George asked how many of her clients are women with children, and “I’ve encountered one person with a child,” she said. She suspects they’re in trailers or structures of some sort, and many are probably in Novato or Sausalito. She works in San Rafael, however, and the city acts quickly if they find out about kids.

Angelo asked if she has she had much exposure to drugs, and she said that some fentanyl is on the streets of San Rafael.

“Where do they get the money?” asked Revati Natesan, and Charlotte explained that in Marin, a lot of people have Social Security or disability, so they have some money, and fentanyl is cheaper than most other drugs.

“Does fentanyl really come in from south of the border?” asked Marshall Gross.

“A lot of it does,” said Charlotte. Originally, it came from China, then Mexican drug cartels learned how to replicate it and have lots of ways to bring it in. She doesn’t think immigrants are responsible for transporting it.

People who live outside have created their own community and have their own culture in Marin. They’re trying to survive and take care of each other, and some of them went to high school together.

“Where do they get food?” asked Marshall, and Charlotte said that it’s fairly easy. St. Vincent’s serves three meals a day, and Ritter House has a food bank.

Marianne asked what the difference is between prison and jail.

Charlotte explained that people go to jail if they’ve committed a misdemeanor or are waiting for trial for a crime. It’s can also be a midway point for a minor punishment. The jail has fewer resources, and people aren’t there as long. Many homeless individuals go to jail at some point, and “My work at the jail is very important,” she said. The homeless often suffer from mental health issues, and the result is lots of suicides. The jail is not a nice place to be because it’s isolated and small. “My work is to support the unhoused folks,” she said, and “Jail is a powerful place to help people find housing.” She finds it disappointing that more people like her don’t go in to help people. Part of her job is calming people down.
Marianne asked about programs, and Charlotte said that the jail offers only the bare minimum, and most people don’t participate.

“What do you do in a group setting?” asked George, and she reported that she has done group activities to help people who live on the streets become more in touch with their feelings.

“Do you do this every day?” asked Revati, and Charlotte answered that she spends about 25 hours a week on ministering to the unhoused.

“How do you learn a living?” asked Marshall.

“I don’t. I’m currently being paid by the Street Chaplaincy,” she said, but she’s trying to create her own organization. The mission of the organization would be to pay a living wage to street chaplains, but “I’m figuring other things now so I’ll be able to take care of myself,” she explained.

Revati pointed that Marin County is small but spread out, and Charlotte explained that she can’t go everywhere, so she works in San Rafael.

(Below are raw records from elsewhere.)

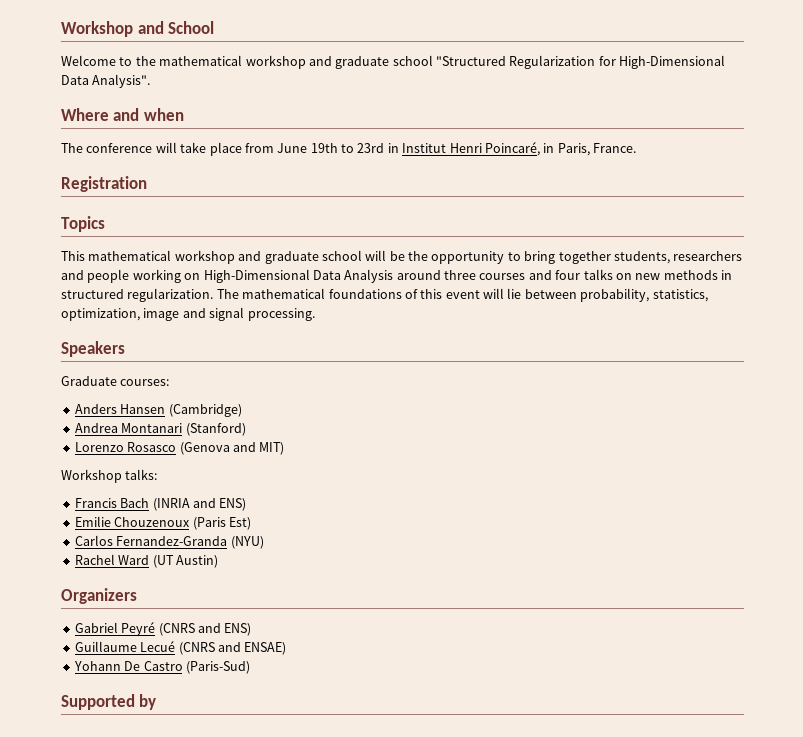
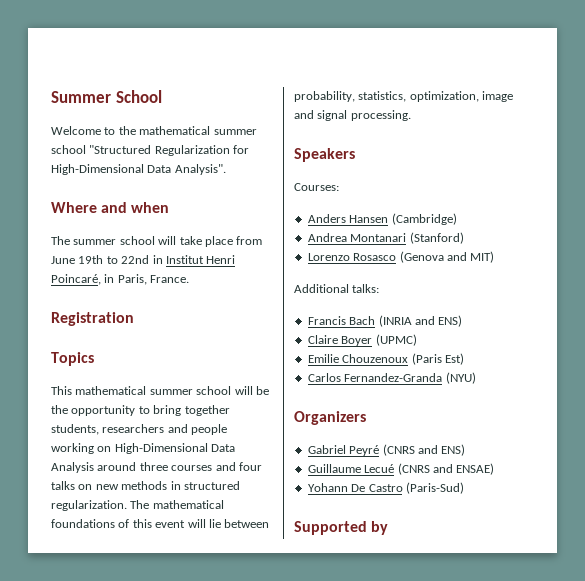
[61,21,164,37] Workshop and -> [51,91,111,103] Summer
[245,55,390,69] workshop and graduate -> [213,129,257,135] summer
[86,143,153,153] conference -> [73,236,155,245] summer school
[357,143,385,153] 23rd -> [121,255,150,264] 22nd
[174,250,319,264] workshop and graduate -> [149,389,193,395] summer
[61,376,170,386] Graduate courses: -> [294,183,339,191] Courses:
[61,469,122,483] Workshop -> [294,284,349,293] Additional
(247, 504) none -> [307,334,417,346] // Claire Boyer (UPMC)
[74,554,218,568] // Rachel Ward (UT Austin) -> (476, 378) none

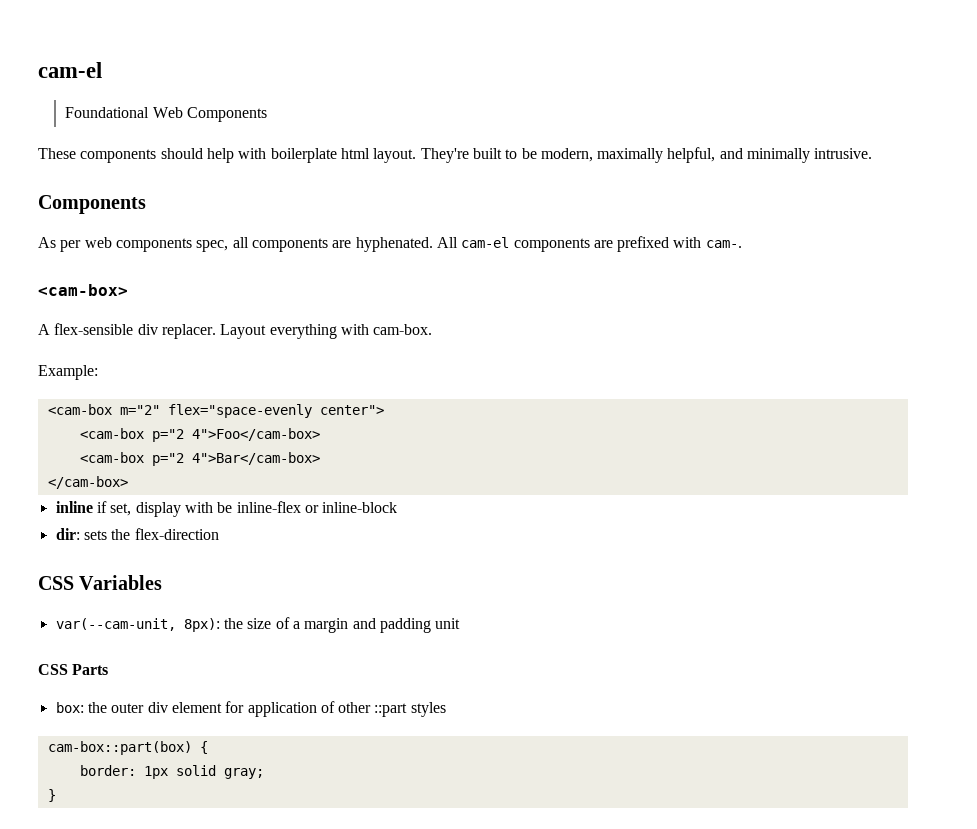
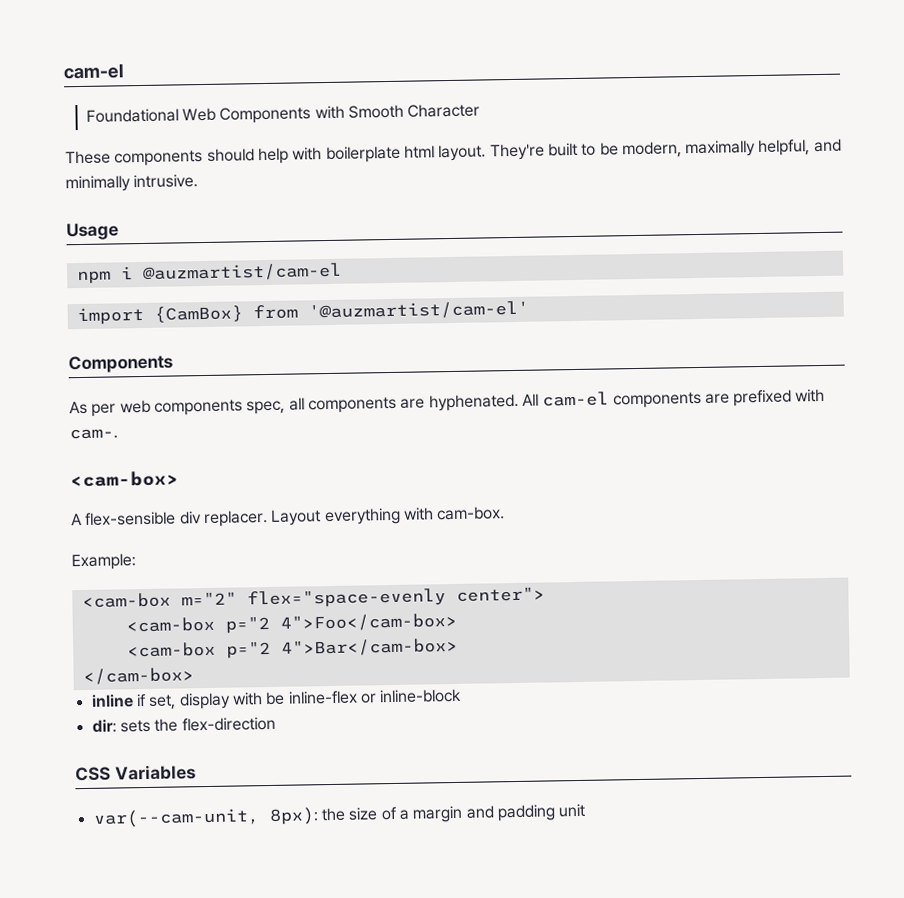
(267, 114) none -> [314,103,481,120] with Smooth Character
(873, 153) none -> [66,222,119,241] [76,262,342,285] [76,300,529,326] // Usage // npm i @auzmartist/cam-el // import {CamBox} from '@auzmartist/cam-el'
[38,664,109,675] [55,701,446,717] [47,741,208,755] [79,765,264,779] [47,789,56,802] // CSS Parts // box: the outer div element for application of other ::part styles // cam-box::part(box) { // border: 1px solid gray; // } -> (586, 810) none

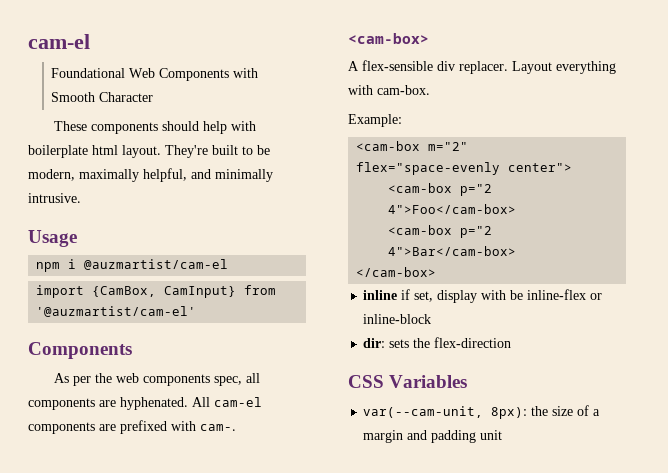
[153,305,243,323] {CamBox} -> [92,286,237,298] {CamBox, CamInput}
(117, 410) none -> [94,373,112,383] the

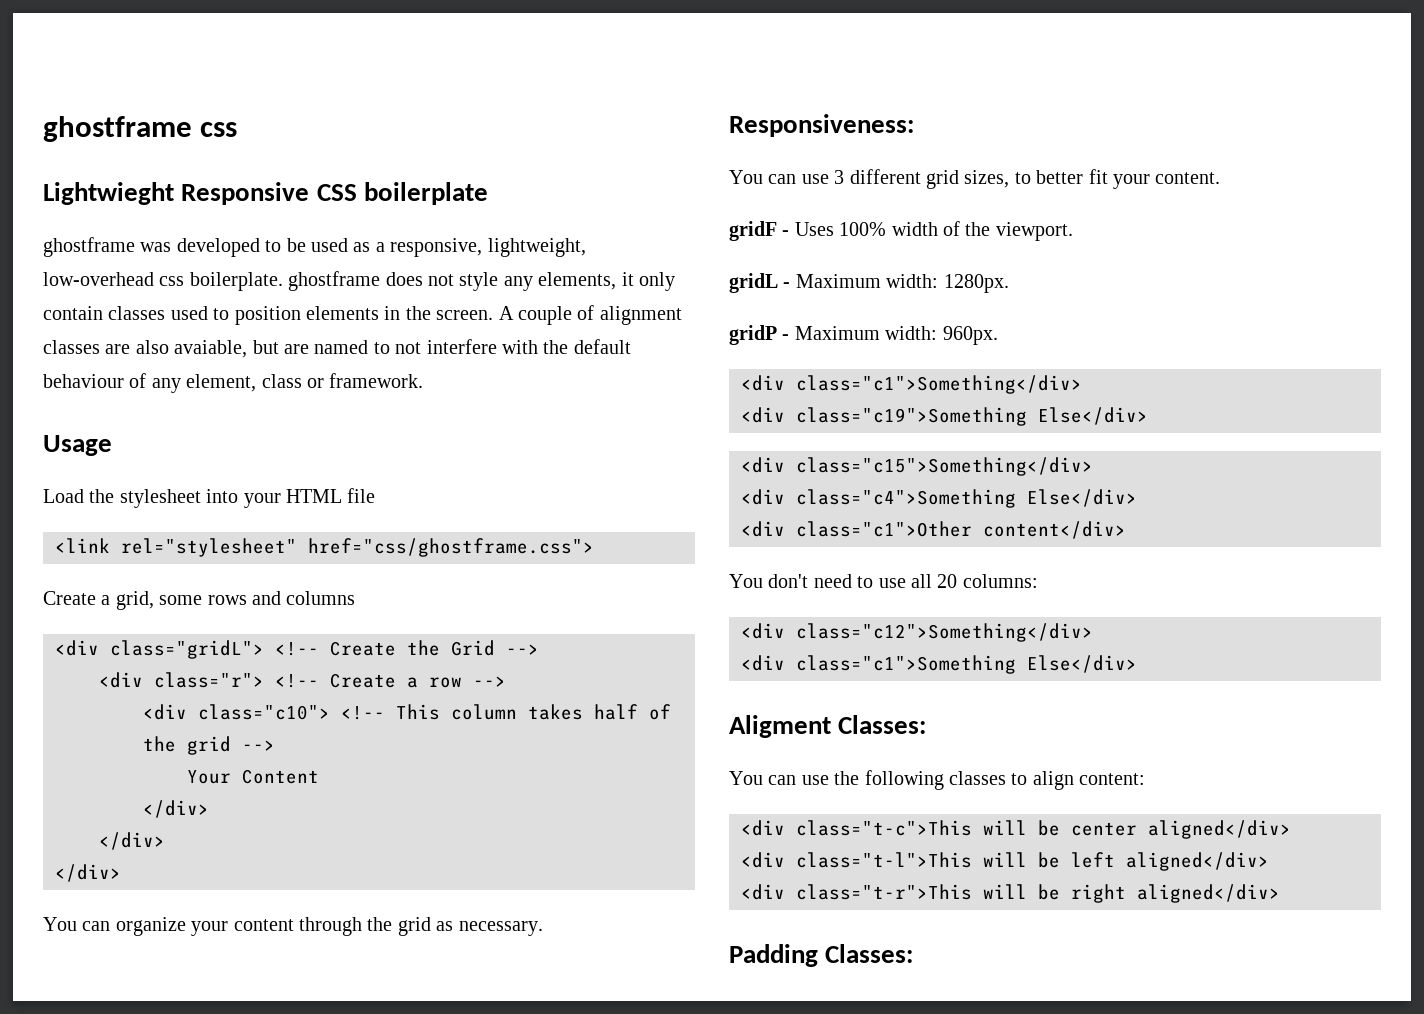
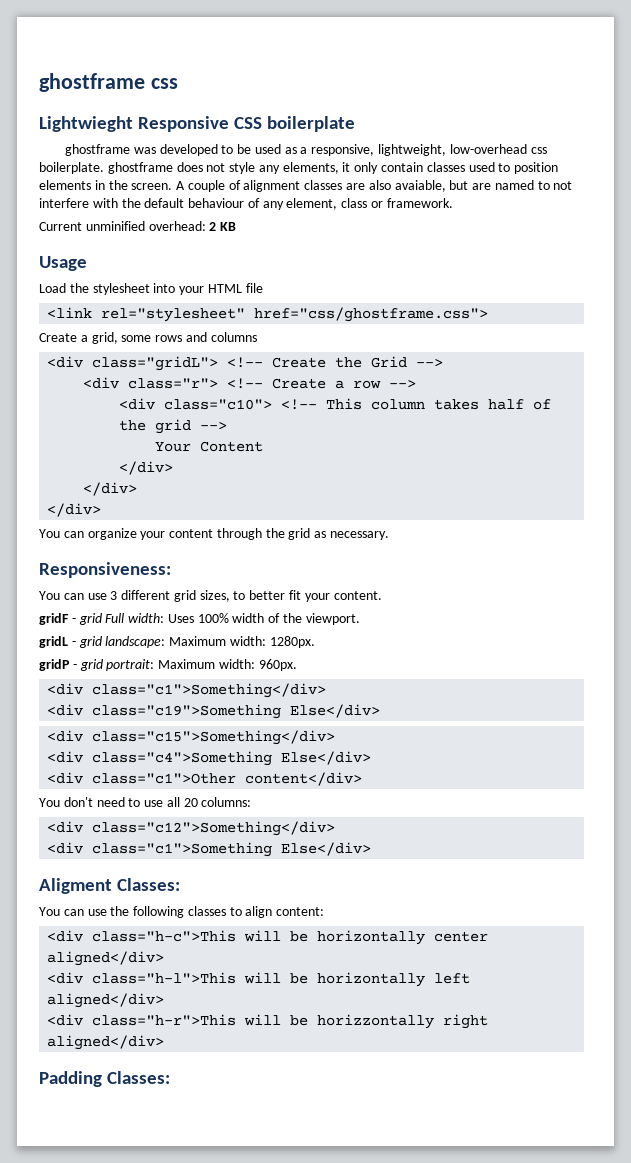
(424, 380) none -> [39,221,237,231] // Current unminified overhead: 2 KB
(790, 233) none -> [78,613,165,625] grid Full width:
(791, 285) none -> [78,636,166,648] grid landscape:
(790, 337) none -> [79,659,155,671] grid portrait:
[796,820,1060,836] class="t-c">This will be -> [92,930,426,945] class="h-c">This will be horizontally
[796,852,1060,868] class="t-l">This will be -> [92,972,426,987] class="h-l">This will be horizontally
[796,884,1060,900] class="t-r">This will be -> [92,1014,435,1029] class="h-r">This will be horizzontally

“It must be emotionally draining,” said Marianne, and Charlotte replied that it is, but she has a deep spirituality that keeps her going, as well as strong connections with her clients. Sometimes she has a sense of satisfaction. Other times she’s drained, and she needs to take time off. She added that the more people with helping hands who are involved, the more healing will happen.

Angelo asked if Marin County will support her, and she said not financially.  They’re very particular about where their money goes.

George asked if it would be a natural thing to get a counseling certificate so she could set up a practice. Then she could use her training and experience to get paid as a therapist and do street ministry as an avocation.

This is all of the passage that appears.